RECORDS PROVIDED Block Start

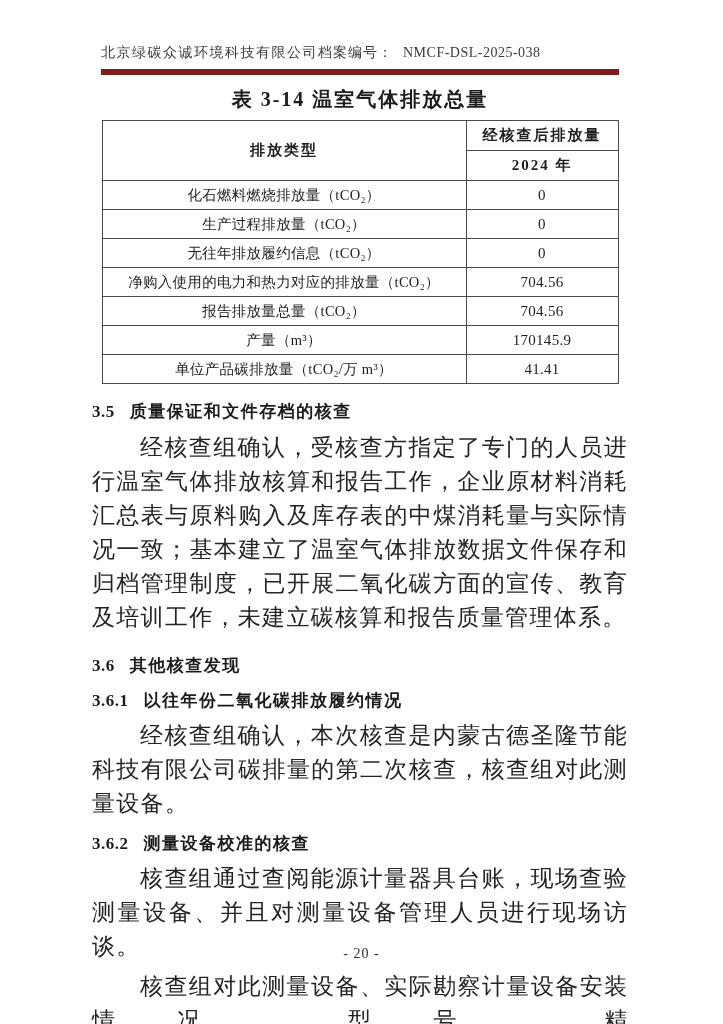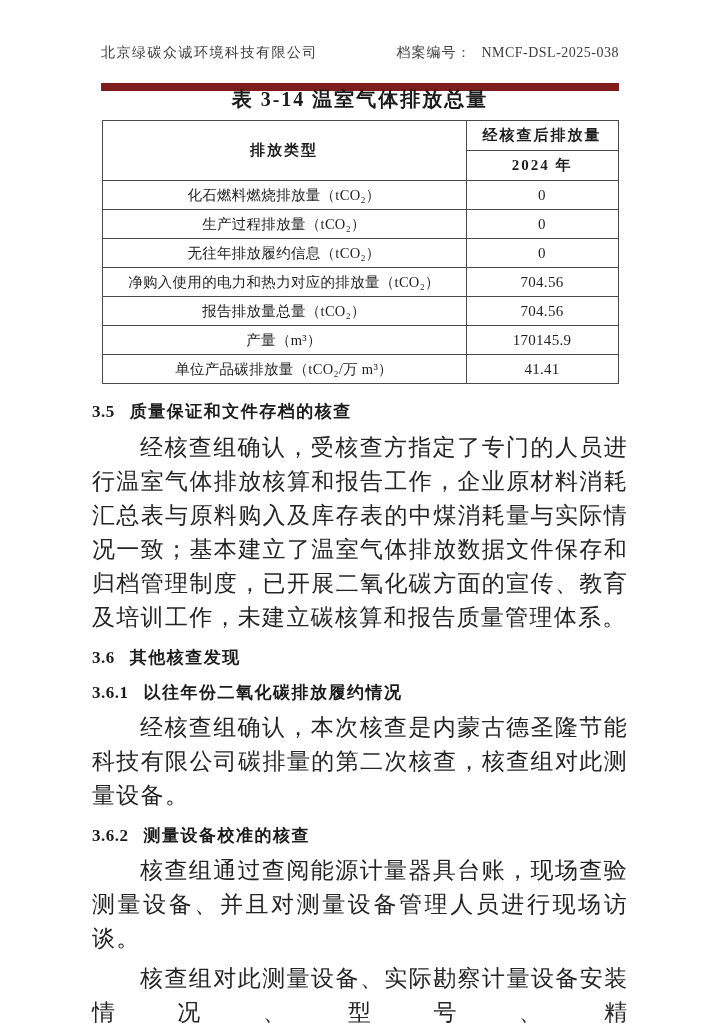--- a/index.html
+++ b/index.html
@@ -22,10 +22,9 @@
     left: 101px;
     width: 518px;
     display: flex;
-    justify-content: space-between;
     align-items: flex-end;
-    padding-bottom: 21px;
-    border-bottom: 8px solid #7f1d1d;
+    padding-bottom: 7px;
+    border-bottom: 6px solid #7f1d1d;
     font-size: 14px;
     color: #3c3c3c;
     letter-spacing: 1.5px;

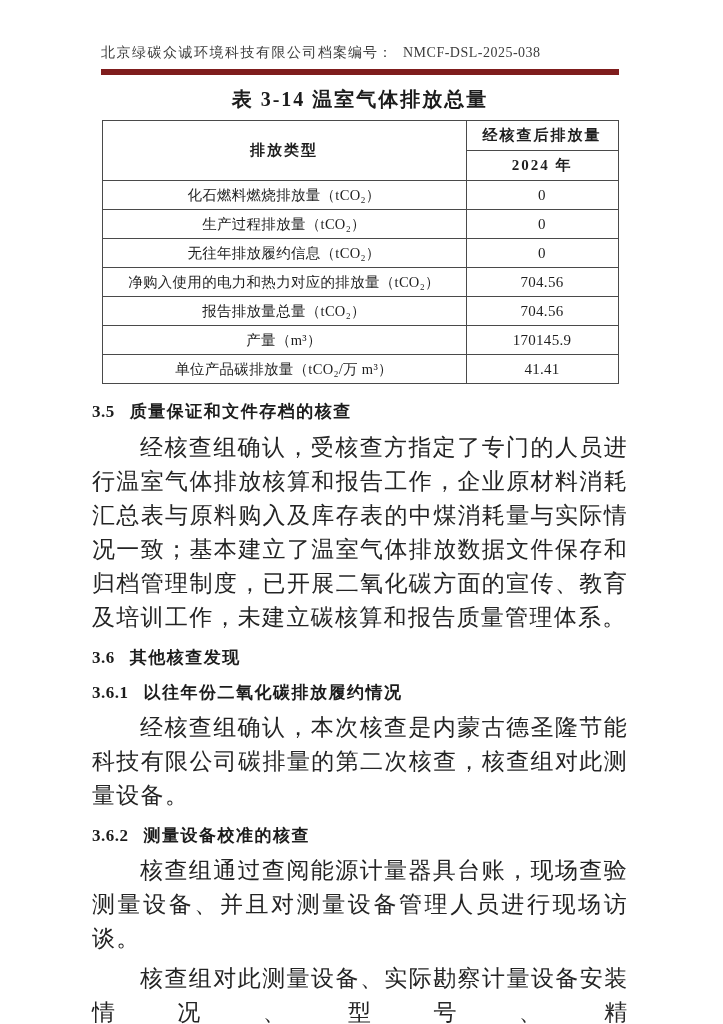--- a/index.html
+++ b/index.html
@@ -90,7 +90,7 @@
   }
   .h-sec .sec-num { letter-spacing: 0.5px; margin-right: 15px; text-align: right; }
   .h-35  { margin-top: 15px; }
-  .h-36  { margin-top: 10px; }
+  .h-36  { margin-top: 18px; }
   .h-361 { margin-top: 9px; }
   .h-362 { margin-top: 10px; }
 

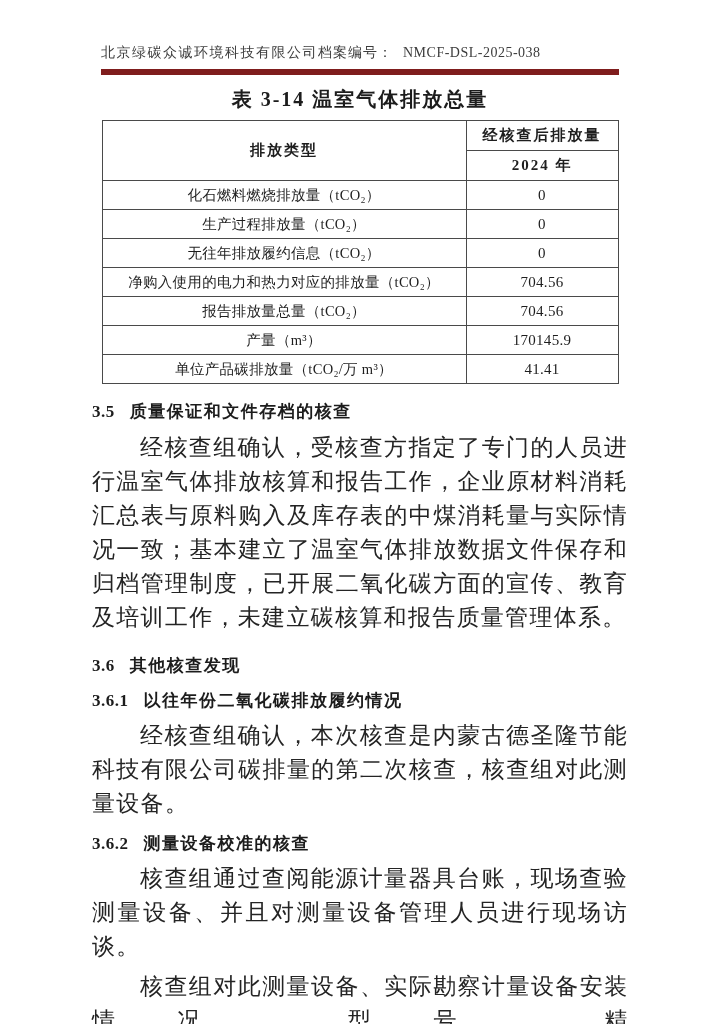--- a/index.html
+++ b/index.html
@@ -205,6 +205,7 @@
 
   </div>
 
+  <div class="page-footer">- 20 -</div>
 
 </div>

RECORDS PROVIDED Block End

=== WORK REQUEST ===
Copy out all the data above exactly, pictures excluded.

=== OUTPUT ===
--- a/index.html
+++ b/index.html
@@ -22,10 +22,9 @@
     left: 101px;
     width: 518px;
     display: flex;
-    justify-content: space-between;
     align-items: flex-end;
-    padding-bottom: 21px;
-    border-bottom: 8px solid #7f1d1d;
+    padding-bottom: 7px;
+    border-bottom: 6px solid #7f1d1d;
     font-size: 14px;
     color: #3c3c3c;
     letter-spacing: 1.5px;

--- a/index.html
+++ b/index.html
@@ -90,7 +90,7 @@
   }
   .h-sec .sec-num { letter-spacing: 0.5px; margin-right: 15px; text-align: right; }
   .h-35  { margin-top: 15px; }
-  .h-36  { margin-top: 10px; }
+  .h-36  { margin-top: 18px; }
   .h-361 { margin-top: 9px; }
   .h-362 { margin-top: 10px; }
 

--- a/index.html
+++ b/index.html
@@ -205,6 +205,7 @@
 
   </div>
 
+  <div class="page-footer">- 20 -</div>
 
 </div>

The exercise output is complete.